Here’s part of the citation. The link also contains bios of all.

“Even more impressive than its clarity of exposition is the impact it has had on mathematics. CLO, as it is fondly known, has not only introduced many to algebraic geometry, it has actually broadened how the subject could be taught and who could use it. One supporter of the nomination writes, “This book, more than any text in this field, has moved computational algebra and algebraic geometry into the mathematical mainstream. I, and others, have used it successfully as a text book for courses, an introductory text for summer programs, and a reference book.”
Another writer, who first met the book in an REU two years before it was published, says, “Without this grounding, I would have never survived my first graduate course in algebraic geometry.” This theme is echoed in many other accounts: “I first read CLO at the start of my second semester of graduate school…. Almost twenty years later I can still remember the relief after the first hour of reading. This was a math book you could actually read! It wasn’t just easy to read but the material also grabbed me.”
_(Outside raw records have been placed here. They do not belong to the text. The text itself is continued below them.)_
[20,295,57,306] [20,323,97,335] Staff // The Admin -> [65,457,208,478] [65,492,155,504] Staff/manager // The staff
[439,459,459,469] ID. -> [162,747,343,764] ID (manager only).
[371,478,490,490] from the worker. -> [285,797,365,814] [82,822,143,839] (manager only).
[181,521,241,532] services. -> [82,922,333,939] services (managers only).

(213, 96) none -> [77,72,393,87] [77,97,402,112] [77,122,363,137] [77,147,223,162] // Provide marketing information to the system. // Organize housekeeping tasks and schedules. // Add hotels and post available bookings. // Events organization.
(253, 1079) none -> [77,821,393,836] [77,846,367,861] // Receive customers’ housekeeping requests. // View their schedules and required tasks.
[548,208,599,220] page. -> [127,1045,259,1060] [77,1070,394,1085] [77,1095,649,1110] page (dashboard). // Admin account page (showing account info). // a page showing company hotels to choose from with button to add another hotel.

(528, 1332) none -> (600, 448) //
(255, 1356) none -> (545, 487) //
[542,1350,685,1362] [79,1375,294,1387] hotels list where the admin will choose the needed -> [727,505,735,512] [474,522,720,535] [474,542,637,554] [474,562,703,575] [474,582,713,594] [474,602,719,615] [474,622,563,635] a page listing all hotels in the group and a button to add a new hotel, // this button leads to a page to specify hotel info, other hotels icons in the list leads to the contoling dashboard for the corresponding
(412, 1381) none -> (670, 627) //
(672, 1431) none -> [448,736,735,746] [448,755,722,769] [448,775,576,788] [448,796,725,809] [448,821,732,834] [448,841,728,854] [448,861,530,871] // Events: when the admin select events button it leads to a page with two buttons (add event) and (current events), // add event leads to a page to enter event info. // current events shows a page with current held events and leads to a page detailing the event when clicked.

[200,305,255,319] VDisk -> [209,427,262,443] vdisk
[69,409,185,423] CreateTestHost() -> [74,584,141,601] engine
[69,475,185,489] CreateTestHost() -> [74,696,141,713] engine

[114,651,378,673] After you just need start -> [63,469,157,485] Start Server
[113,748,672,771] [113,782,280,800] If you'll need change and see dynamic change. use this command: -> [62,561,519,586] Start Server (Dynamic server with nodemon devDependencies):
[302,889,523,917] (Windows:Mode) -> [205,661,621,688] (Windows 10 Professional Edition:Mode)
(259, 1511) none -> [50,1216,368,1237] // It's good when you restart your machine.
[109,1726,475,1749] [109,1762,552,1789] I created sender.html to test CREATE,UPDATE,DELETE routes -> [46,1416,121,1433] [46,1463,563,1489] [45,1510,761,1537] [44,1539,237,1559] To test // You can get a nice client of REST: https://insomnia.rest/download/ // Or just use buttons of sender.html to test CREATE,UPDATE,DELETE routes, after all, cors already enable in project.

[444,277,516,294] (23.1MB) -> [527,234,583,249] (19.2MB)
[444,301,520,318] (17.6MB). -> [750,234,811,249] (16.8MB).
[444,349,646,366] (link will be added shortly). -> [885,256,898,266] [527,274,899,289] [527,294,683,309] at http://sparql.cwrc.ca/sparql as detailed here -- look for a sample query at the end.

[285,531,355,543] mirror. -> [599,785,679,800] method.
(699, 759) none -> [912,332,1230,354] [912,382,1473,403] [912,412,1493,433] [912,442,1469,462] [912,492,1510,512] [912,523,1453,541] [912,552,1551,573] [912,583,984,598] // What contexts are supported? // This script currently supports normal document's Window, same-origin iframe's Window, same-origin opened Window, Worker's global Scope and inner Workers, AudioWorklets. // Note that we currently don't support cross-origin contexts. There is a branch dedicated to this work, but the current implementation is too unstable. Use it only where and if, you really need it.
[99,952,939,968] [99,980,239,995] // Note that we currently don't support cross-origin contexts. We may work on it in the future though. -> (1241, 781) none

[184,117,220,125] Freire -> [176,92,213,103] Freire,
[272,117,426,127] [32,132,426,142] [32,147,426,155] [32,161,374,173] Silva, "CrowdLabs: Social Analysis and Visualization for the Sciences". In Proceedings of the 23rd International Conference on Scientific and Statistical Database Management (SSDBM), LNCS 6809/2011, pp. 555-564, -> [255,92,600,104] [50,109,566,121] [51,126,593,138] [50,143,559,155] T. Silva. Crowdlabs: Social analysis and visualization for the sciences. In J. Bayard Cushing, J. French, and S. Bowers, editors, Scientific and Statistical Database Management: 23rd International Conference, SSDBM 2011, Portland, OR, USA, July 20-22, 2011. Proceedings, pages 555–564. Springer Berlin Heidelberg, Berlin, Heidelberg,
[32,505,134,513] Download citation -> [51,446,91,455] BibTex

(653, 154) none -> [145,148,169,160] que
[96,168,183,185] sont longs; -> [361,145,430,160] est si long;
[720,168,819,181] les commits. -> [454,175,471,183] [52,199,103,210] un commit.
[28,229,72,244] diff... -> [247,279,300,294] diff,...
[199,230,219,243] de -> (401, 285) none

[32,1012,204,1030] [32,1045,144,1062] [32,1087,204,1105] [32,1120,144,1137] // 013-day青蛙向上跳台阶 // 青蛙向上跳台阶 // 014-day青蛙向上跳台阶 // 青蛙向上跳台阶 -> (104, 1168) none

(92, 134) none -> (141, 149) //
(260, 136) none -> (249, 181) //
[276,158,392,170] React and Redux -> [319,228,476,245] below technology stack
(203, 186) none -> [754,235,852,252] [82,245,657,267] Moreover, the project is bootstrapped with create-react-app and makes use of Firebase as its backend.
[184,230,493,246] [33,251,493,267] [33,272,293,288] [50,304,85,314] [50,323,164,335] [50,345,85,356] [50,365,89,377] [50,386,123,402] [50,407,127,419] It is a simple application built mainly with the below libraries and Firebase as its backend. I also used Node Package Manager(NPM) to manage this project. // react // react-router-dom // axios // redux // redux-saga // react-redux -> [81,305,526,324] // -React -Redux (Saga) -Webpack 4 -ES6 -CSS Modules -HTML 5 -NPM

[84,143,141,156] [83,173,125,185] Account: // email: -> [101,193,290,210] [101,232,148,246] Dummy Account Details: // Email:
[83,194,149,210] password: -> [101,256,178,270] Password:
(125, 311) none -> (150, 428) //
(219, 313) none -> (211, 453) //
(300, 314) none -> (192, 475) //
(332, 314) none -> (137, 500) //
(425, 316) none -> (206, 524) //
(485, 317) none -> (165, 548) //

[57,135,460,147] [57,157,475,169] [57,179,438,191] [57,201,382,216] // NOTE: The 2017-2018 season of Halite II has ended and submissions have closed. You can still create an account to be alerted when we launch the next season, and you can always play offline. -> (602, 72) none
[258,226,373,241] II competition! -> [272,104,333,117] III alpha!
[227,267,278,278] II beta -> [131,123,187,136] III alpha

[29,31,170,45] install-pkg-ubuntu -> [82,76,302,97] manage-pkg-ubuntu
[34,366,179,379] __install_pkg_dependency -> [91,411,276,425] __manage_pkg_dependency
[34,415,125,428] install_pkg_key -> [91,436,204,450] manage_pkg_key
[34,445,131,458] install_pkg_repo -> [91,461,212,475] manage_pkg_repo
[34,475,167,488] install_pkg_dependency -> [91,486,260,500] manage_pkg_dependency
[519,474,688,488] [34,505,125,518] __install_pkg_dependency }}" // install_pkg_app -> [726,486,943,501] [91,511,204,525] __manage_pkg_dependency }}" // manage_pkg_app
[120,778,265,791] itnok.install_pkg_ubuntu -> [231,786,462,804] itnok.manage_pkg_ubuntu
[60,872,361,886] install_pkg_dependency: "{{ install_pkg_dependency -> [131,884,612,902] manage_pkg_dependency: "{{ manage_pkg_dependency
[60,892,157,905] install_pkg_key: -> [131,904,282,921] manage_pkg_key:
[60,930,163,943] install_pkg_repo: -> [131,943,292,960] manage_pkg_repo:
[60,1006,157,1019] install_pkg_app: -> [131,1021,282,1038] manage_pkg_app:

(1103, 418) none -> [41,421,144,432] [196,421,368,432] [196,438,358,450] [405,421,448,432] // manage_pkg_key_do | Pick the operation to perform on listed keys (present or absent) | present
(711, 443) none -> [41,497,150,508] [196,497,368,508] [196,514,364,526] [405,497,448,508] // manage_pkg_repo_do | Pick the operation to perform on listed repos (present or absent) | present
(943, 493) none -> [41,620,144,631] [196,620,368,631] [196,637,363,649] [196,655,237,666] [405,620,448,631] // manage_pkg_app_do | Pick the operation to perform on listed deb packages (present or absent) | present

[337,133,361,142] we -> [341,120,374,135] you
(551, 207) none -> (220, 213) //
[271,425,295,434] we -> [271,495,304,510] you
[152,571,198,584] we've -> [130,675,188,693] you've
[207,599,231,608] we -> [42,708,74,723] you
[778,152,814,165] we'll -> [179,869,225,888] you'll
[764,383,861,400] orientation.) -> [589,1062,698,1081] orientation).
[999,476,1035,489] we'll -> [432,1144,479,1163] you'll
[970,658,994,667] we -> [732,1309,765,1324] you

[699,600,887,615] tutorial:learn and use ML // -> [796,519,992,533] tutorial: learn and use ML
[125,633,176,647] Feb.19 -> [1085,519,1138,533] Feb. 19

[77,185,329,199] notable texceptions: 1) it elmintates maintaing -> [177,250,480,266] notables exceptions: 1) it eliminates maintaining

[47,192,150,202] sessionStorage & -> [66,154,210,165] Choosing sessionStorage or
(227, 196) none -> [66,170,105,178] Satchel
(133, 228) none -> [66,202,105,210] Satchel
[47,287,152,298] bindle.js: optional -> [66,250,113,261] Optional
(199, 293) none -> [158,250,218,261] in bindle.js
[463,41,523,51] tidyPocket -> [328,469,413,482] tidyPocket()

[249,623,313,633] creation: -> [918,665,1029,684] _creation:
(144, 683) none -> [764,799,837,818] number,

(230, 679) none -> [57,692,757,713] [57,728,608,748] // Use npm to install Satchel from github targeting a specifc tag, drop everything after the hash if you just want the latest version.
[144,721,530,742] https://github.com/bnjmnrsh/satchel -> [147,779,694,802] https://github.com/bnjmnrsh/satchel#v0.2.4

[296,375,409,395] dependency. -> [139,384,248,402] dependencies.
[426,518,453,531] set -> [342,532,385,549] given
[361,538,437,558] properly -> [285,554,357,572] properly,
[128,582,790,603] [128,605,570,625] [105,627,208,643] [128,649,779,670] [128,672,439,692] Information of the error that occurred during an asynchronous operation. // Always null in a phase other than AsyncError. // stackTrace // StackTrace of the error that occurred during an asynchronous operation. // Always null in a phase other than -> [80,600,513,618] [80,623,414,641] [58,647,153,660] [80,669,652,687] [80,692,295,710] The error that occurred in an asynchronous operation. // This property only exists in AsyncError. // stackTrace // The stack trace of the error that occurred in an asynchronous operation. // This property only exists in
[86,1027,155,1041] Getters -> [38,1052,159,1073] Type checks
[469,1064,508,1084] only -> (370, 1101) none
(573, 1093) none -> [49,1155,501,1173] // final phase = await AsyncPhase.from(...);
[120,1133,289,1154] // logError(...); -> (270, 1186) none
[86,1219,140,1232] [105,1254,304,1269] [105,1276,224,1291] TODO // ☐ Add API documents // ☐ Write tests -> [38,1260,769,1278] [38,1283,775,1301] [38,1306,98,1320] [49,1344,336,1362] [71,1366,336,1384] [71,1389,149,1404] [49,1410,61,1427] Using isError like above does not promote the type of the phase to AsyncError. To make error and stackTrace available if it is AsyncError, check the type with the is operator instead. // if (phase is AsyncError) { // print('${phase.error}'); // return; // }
For those with a taste for statistics, we note that CLO has sold more than 20,000 copies, it has been cited more than 850 times in MathSciNet, and it has 5,000 citations recorded by Google Scholar. However, these numbers do not really tell the story. Ideals, Varieties, and Algorithms was chosen for the Leroy P. Steele Prize for Mathematical Exposition because it is a rare book that does it all. It is accessible to undergraduates. It has been a source of inspiration for thousands of students of all levels and backgrounds. Moreover, its presentation of the theory of Groebner bases has done more than any other book to popularize this topic, to show the powerful interaction of theory and computation in algebraic geometry, and to illustrate the utility of this theory as a tool in other sciences.”